**THE PROBLEM**:
Where the string "involving" appears in a line of the material below, copy that line.

#####

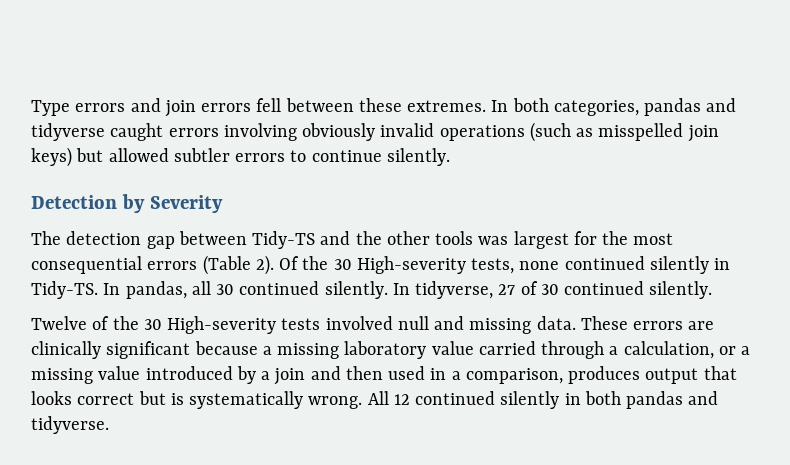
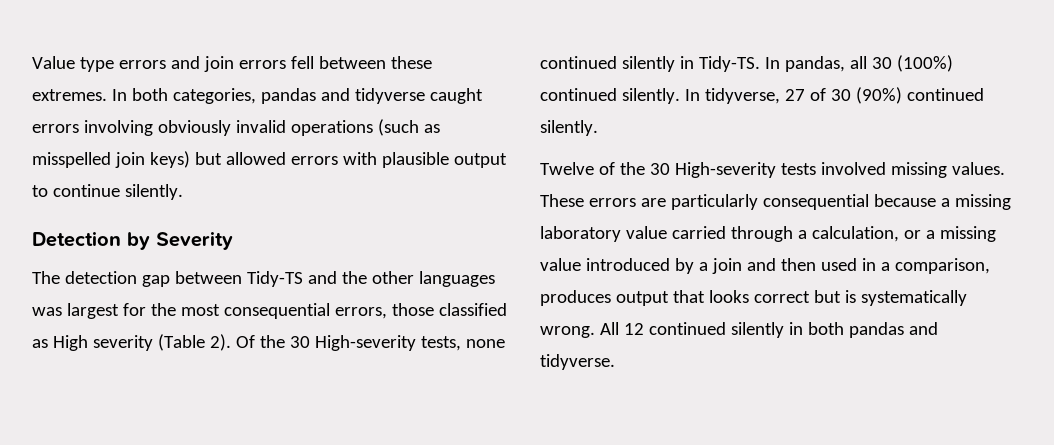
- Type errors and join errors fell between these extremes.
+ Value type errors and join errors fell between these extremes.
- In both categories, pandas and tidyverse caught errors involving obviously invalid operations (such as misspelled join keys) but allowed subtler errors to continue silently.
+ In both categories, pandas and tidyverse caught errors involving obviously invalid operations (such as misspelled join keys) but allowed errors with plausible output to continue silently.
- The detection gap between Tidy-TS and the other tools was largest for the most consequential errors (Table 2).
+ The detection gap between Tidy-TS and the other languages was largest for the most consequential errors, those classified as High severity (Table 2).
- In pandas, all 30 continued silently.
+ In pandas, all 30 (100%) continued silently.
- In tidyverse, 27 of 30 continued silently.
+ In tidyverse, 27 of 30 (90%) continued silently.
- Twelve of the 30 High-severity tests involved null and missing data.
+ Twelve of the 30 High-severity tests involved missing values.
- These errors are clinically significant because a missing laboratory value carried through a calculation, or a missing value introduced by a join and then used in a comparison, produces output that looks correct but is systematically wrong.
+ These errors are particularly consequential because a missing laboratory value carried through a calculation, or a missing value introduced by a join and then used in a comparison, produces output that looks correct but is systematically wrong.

#####

**EXERCISE SOLUTION**:
- In both categories, pandas and tidyverse caught errors involving obviously invalid operations (such as misspelled join keys) but allowed subtler errors to continue silently.
+ In both categories, pandas and tidyverse caught errors involving obviously invalid operations (such as misspelled join keys) but allowed errors with plausible output to continue silently.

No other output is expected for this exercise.